LeetCode Used Data Structure

1. Heap
- 1.1. priority queue
  - 1.1.1. Usage
    - 1.1.1.1. 295. Find Median from Data Stream
- 1.2. Implement
2. TODO Binary Search Tree
3. Other

1 Heap

A heap is a structure that the value in the parent node is always greater or equal to its children. Well, it can also be defined as the parent is less or equal to its children. In C++ standard library, the priority_queue is organized as the top is the greatest, so lets just use this definition.

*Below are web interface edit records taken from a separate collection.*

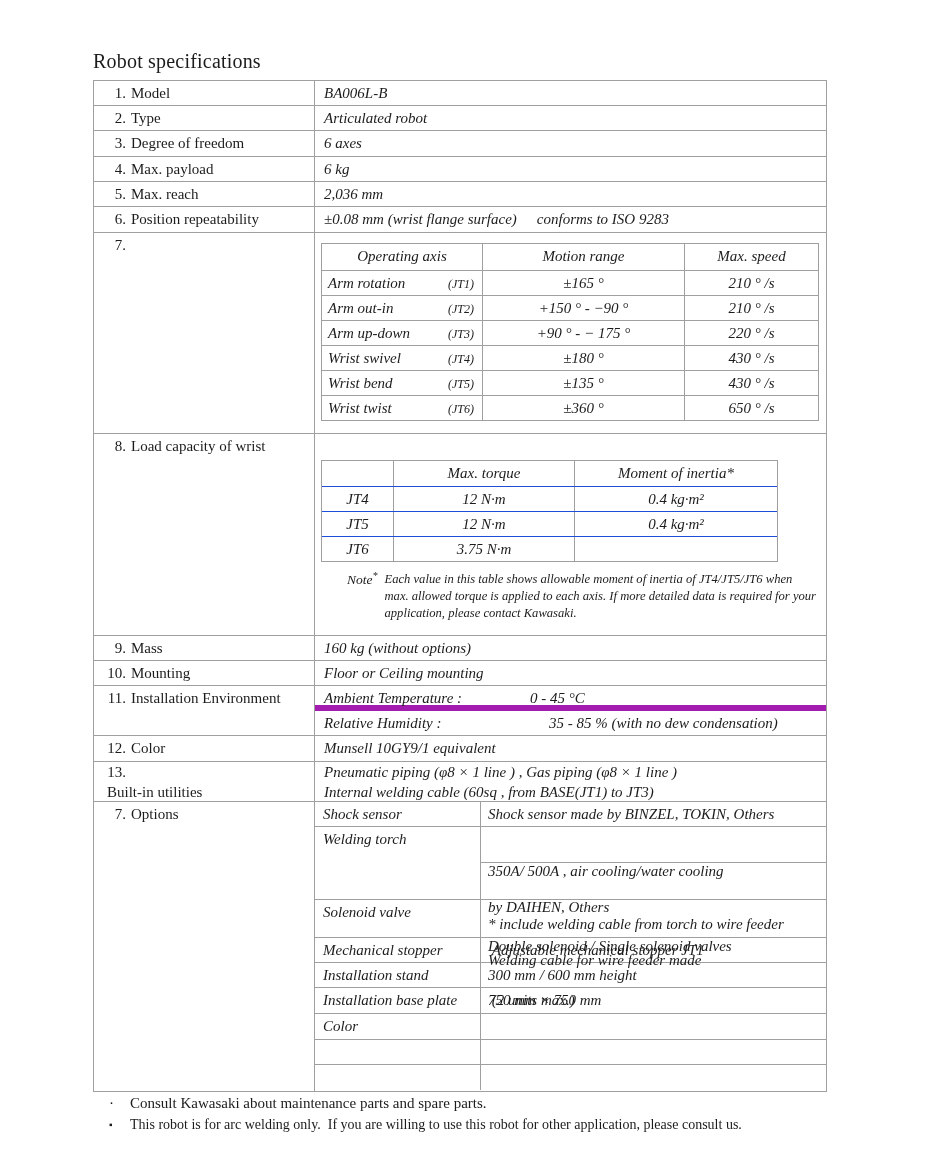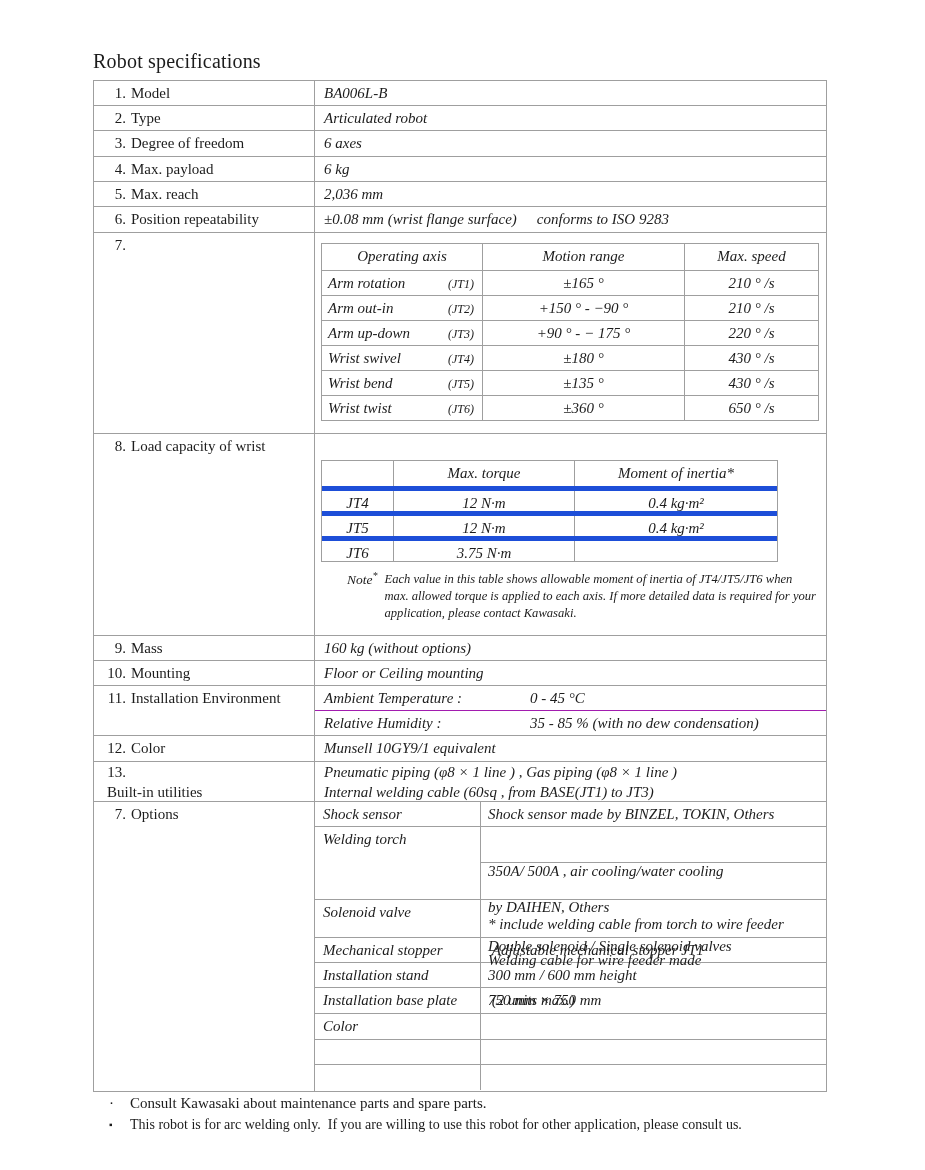"JT4" .lrow { border-top: 5px solid #1d4ed8 -> 1px solid #1d4ed8 }
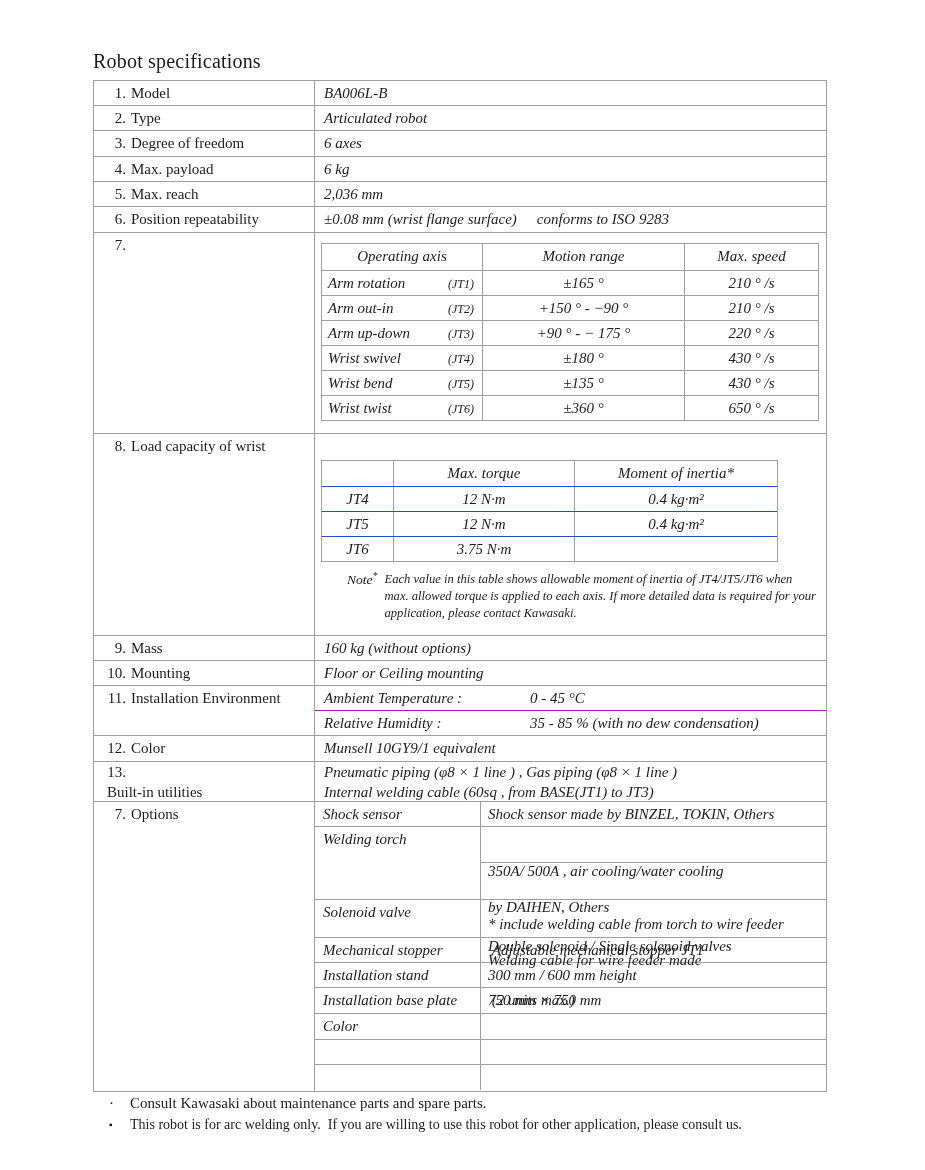"Ambient Temperature :" .env-sub { border-bottom: 1px solid #a21caf -> 6px solid #a21caf }
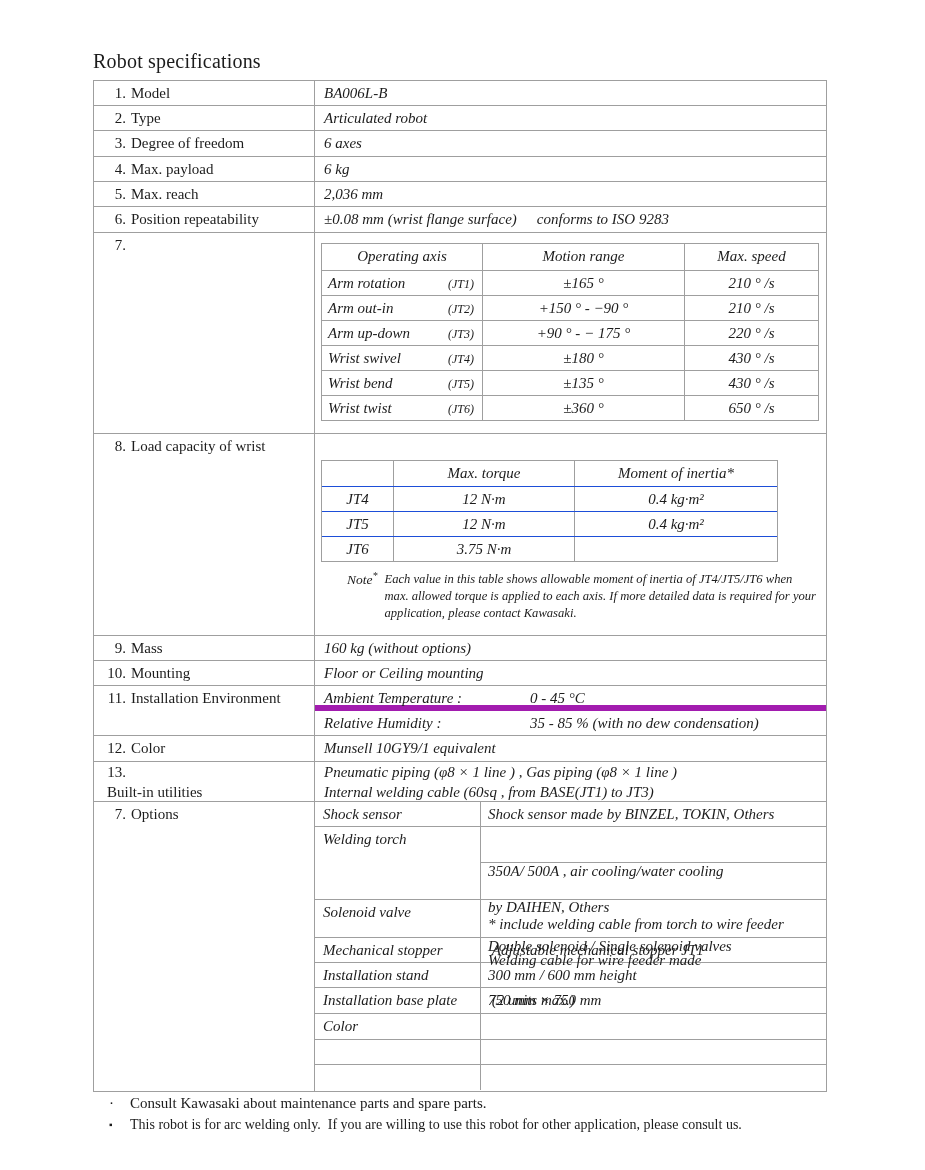"Relative Humidity :" .env-sub.last { gap: none -> 19px }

The heap must be of the shape of a complete binary tree. Meaning only the last layer can miss some leafs at the end.

1.1 priority queue

We can use a heap data structure to implement a priority queue. Instead of FIFO, the order that come out of priority queue is by its priority, a.k.a. value.

1.1.1 Usage

1.1.1.1 295. Find Median from Data Stream

Median is the middle value in an ordered integer list. If the size of the list is even, there is no middle value. So the median is the mean of the two middle value.

Design a data structure that supports the following two operations:

void addNum(int num) - Add a integer number from the data stream to the data structure.

double findMedian() - Return the median of all elements so far.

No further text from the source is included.